Prime Minister Recep Tayyip Erdoğan has lit a green light on the highly debated topic of issuing higher tax levies on the more prosperous. Speaking on a joint broadcast on aHaber and atv, Erdoğan responded to a question posed on whether he was considering increasing taxes for the more wealthier segments, by stating, "It is headed that way. Why shouldn't the wealthier be taxed higher?"
Explaining that the Central Bank will use conventional wisdom to this effect, Erdoğan stated, "We will be adjusting interest. If my investors are faced with high interest, then how can they embark on anything here?" Reminding that most developed nations issue zero-interest, Erdoğan stated, "Interest rates need to be lowered. My authorized comrades either can't or don't want to see this. If this is something developed nations can do, then we need to be able to do this."
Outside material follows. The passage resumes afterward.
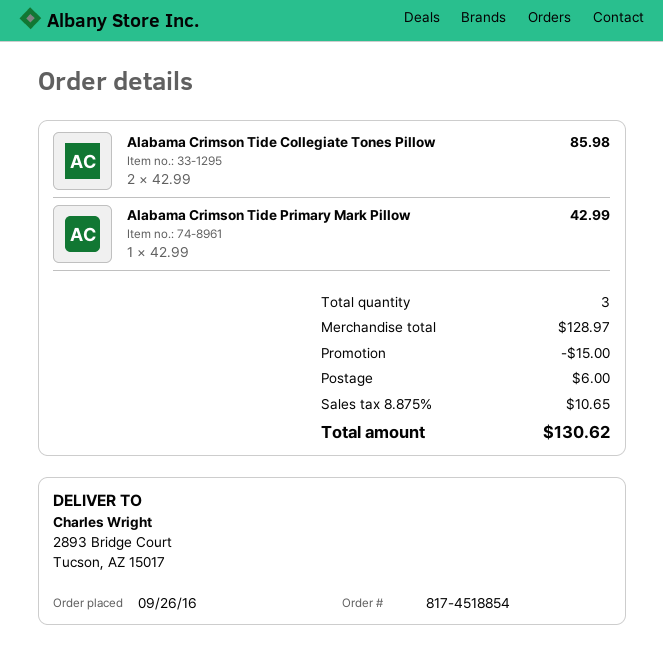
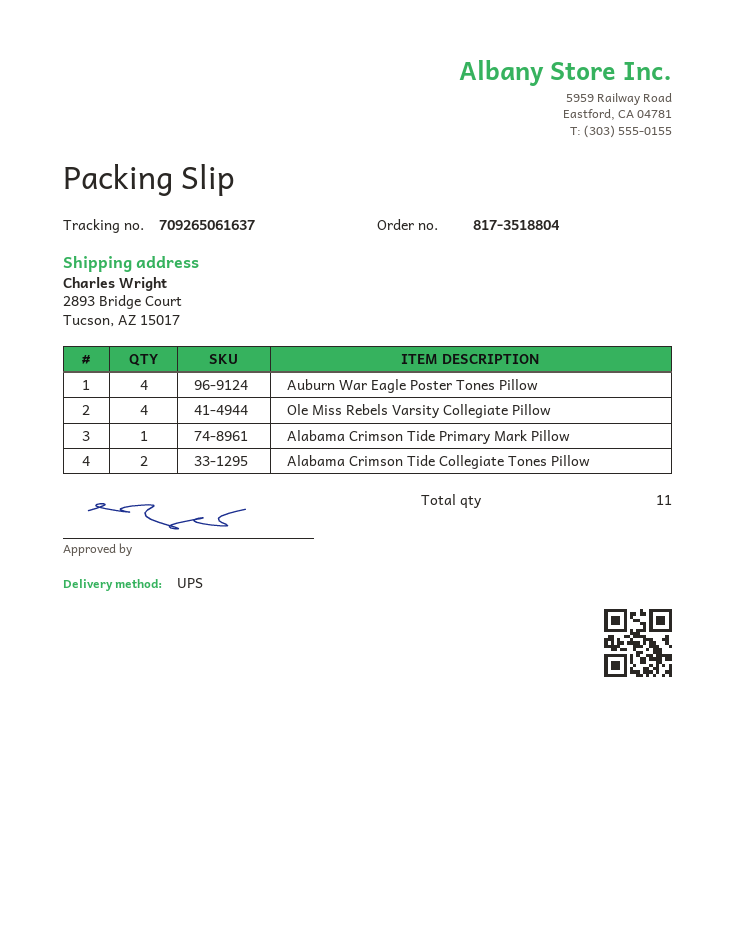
order number: 817-4518854 -> 817-3518804
Auburn War Eagle Poster Tones Pillow: none -> 4
Ole Miss Rebels Varsity Collegiate Pillow: none -> 4
total quantity: 3 -> 11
Stating that the finance sector is the highest earning in Turkey, Prime Minister Erdoğan went on to state, "There is no other sector that reaps the same profit." Erdoğan also touched upon the speculation that real estate and construction firms are facing difficult times by stating, "Those who don't know how to do their job are facing difficulties. Certain firms do not know how to manage finances. If you attempt to do everything, then you will drown. They go into different sorts of relationships with banks, which then throttle them. They have no idea what is written down in contracts. There are some big firms. They do not use their own capital, they work with credit. The balloon may burst in the real estate sector. We started up the 'sukuk' system. We see there may be a great market."
We are selling gas at a loss…
Prime Minister Erdoğan also announced that there will be a ten percent rate hike in natural gas. "We will be announcing the cost of gas and how much we are subsidizing and selling to the public. We do subsidize significantly, and we sell at a loss, we do not earn any money," explained the Prime Minister. As for electricity rate hikes, Erdoğan said they are not based on populism, but simply the reality.